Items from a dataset
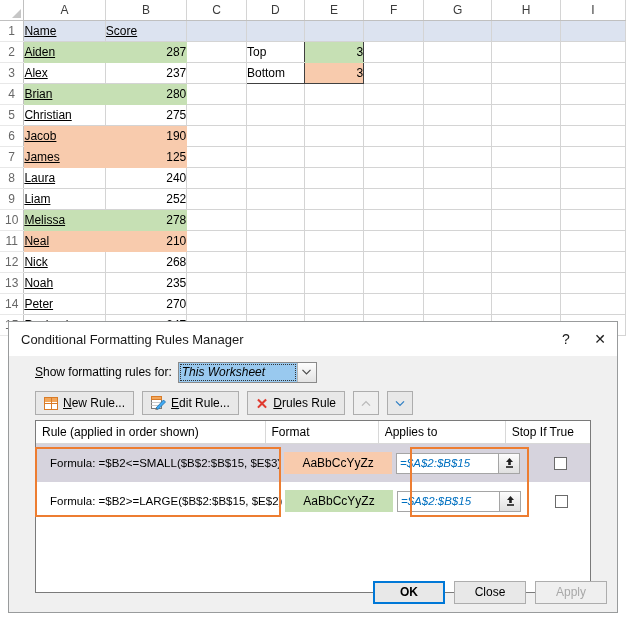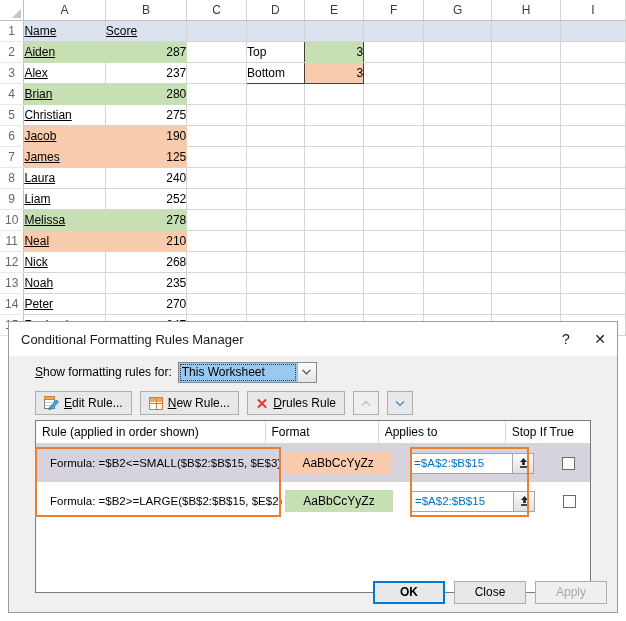--- a/index.html
+++ b/index.html
@@ -177,20 +177,21 @@
     flex: 1;
     background: #99c9ef;
     color: #000;
     font-size: 12px;
     line-height: 19px;
     padding-left: 3px;
     outline: 1px dotted #333;
     outline-offset: -2px;
     overflow: hidden;
     white-space: nowrap;
+    font-style: italic;
   }
   .combo-arrow {
     width: 18px;
     background: linear-gradient(#fdfdfd,#e3e3e3);
     border-left: 1px solid #b5b5b5;
     display: flex;
     align-items: center;
     justify-content: center;
   }
   .combo-arrow svg { display:block; }
@@ -301,21 +302,22 @@
     display: flex;
     align-items: center;
     justify-content: center;
     font-size: 12px;
     color: #000;
     margin-left: 3px;
   }
   .applies-wrap {
     display: flex;
     align-items: center;
-    margin-left: 18px;
+    margin-left: 4px;
+    font-style: italic;
   }
   .applies-field {
     width: 103px;
     height: 21px;
     border: 1px solid #a5a5a5;
     background: #fff;
     font-size: 11.5px;
     color: #0070c0;
     line-height: 19px;
     padding-left: 3px;
@@ -627,35 +629,35 @@
         <div class="combo-arrow">
           <svg width="9" height="6" viewBox="0 0 9 6">
               <path d="M0.5 0.8 L4.5 4.8 L8.5 0.8" fill="none" stroke="#4a4a4a" stroke-width="1.2"></path>
             </svg>
         </div>
       </div>
     </div>
 
     <div class="toolbar">
       <div class="tbtn">
+        <span class="icon-newrule"></span>
+        <span><u>N</u><span>ew Rule...</span></span>
+      </div>
+      <div class="tbtn">
         <span class="icon-editrule">
           <svg width="15" height="14" viewBox="0 0 15 14">
             <rect x="0.5" y="0.5" width="10" height="12" fill="#ffffff" stroke="#7a7a7a"></rect>
             <rect x="0.5" y="0.5" width="10" height="3" fill="#f2a65a" stroke="#d97b27"></rect>
             <line x1="0.5" y1="6.5" x2="10.5" y2="6.5" stroke="#c9c9c9"></line>
             <line x1="0.5" y1="9.5" x2="10.5" y2="9.5" stroke="#c9c9c9"></line>
             <path d="M5 12 L12.5 4 L14.5 6 L7 13.5 Z" fill="#3fa9f5" stroke="#1a6fa8" stroke-width="0.8"></path>
             <path d="M5 12 L7 13.5 L4.3 14 Z" fill="#6b6b6b"></path>
           </svg>
         </span>
         <span><u>E</u><span>dit Rule...</span></span>
-      </div>
-      <div class="tbtn">
-        <span class="icon-newrule"></span>
-        <span><u>N</u><span>ew Rule...</span></span>
       </div>
       <div class="tbtn">
         <span class="icon-delete">✕</span>
         <span><u>D</u><span>rules Rule</span></span>
       </div>
       <div class="tbtn tbtn-arrow disabled">
         <span>
           <svg width="10" height="7" viewBox="0 0 10 7">
               <path d="M1 5.6 L5 1.6 L9 5.6" fill="none" stroke="#b8b8b8" stroke-width="1.3"></path>
             </svg>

#### WHAT THE TASK ASKS
Would you copy each line above exactly as given, dropping any images?

#### ANSWER BOX
--- a/index.html
+++ b/index.html
@@ -177,20 +177,21 @@
     flex: 1;
     background: #99c9ef;
     color: #000;
     font-size: 12px;
     line-height: 19px;
     padding-left: 3px;
     outline: 1px dotted #333;
     outline-offset: -2px;
     overflow: hidden;
     white-space: nowrap;
+    font-style: italic;
   }
   .combo-arrow {
     width: 18px;
     background: linear-gradient(#fdfdfd,#e3e3e3);
     border-left: 1px solid #b5b5b5;
     display: flex;
     align-items: center;
     justify-content: center;
   }
   .combo-arrow svg { display:block; }
@@ -301,21 +302,22 @@
     display: flex;
     align-items: center;
     justify-content: center;
     font-size: 12px;
     color: #000;
     margin-left: 3px;
   }
   .applies-wrap {
     display: flex;
     align-items: center;
-    margin-left: 18px;
+    margin-left: 4px;
+    font-style: italic;
   }
   .applies-field {
     width: 103px;
     height: 21px;
     border: 1px solid #a5a5a5;
     background: #fff;
     font-size: 11.5px;
     color: #0070c0;
     line-height: 19px;
     padding-left: 3px;
@@ -627,35 +629,35 @@
         <div class="combo-arrow">
           <svg width="9" height="6" viewBox="0 0 9 6">
               <path d="M0.5 0.8 L4.5 4.8 L8.5 0.8" fill="none" stroke="#4a4a4a" stroke-width="1.2"></path>
             </svg>
         </div>
       </div>
     </div>
 
     <div class="toolbar">
       <div class="tbtn">
+        <span class="icon-newrule"></span>
+        <span><u>N</u><span>ew Rule...</span></span>
+      </div>
+      <div class="tbtn">
         <span class="icon-editrule">
           <svg width="15" height="14" viewBox="0 0 15 14">
             <rect x="0.5" y="0.5" width="10" height="12" fill="#ffffff" stroke="#7a7a7a"></rect>
             <rect x="0.5" y="0.5" width="10" height="3" fill="#f2a65a" stroke="#d97b27"></rect>
             <line x1="0.5" y1="6.5" x2="10.5" y2="6.5" stroke="#c9c9c9"></line>
             <line x1="0.5" y1="9.5" x2="10.5" y2="9.5" stroke="#c9c9c9"></line>
             <path d="M5 12 L12.5 4 L14.5 6 L7 13.5 Z" fill="#3fa9f5" stroke="#1a6fa8" stroke-width="0.8"></path>
             <path d="M5 12 L7 13.5 L4.3 14 Z" fill="#6b6b6b"></path>
           </svg>
         </span>
         <span><u>E</u><span>dit Rule...</span></span>
-      </div>
-      <div class="tbtn">
-        <span class="icon-newrule"></span>
-        <span><u>N</u><span>ew Rule...</span></span>
       </div>
       <div class="tbtn">
         <span class="icon-delete">✕</span>
         <span><u>D</u><span>rules Rule</span></span>
       </div>
       <div class="tbtn tbtn-arrow disabled">
         <span>
           <svg width="10" height="7" viewBox="0 0 10 7">
               <path d="M1 5.6 L5 1.6 L9 5.6" fill="none" stroke="#b8b8b8" stroke-width="1.3"></path>
             </svg>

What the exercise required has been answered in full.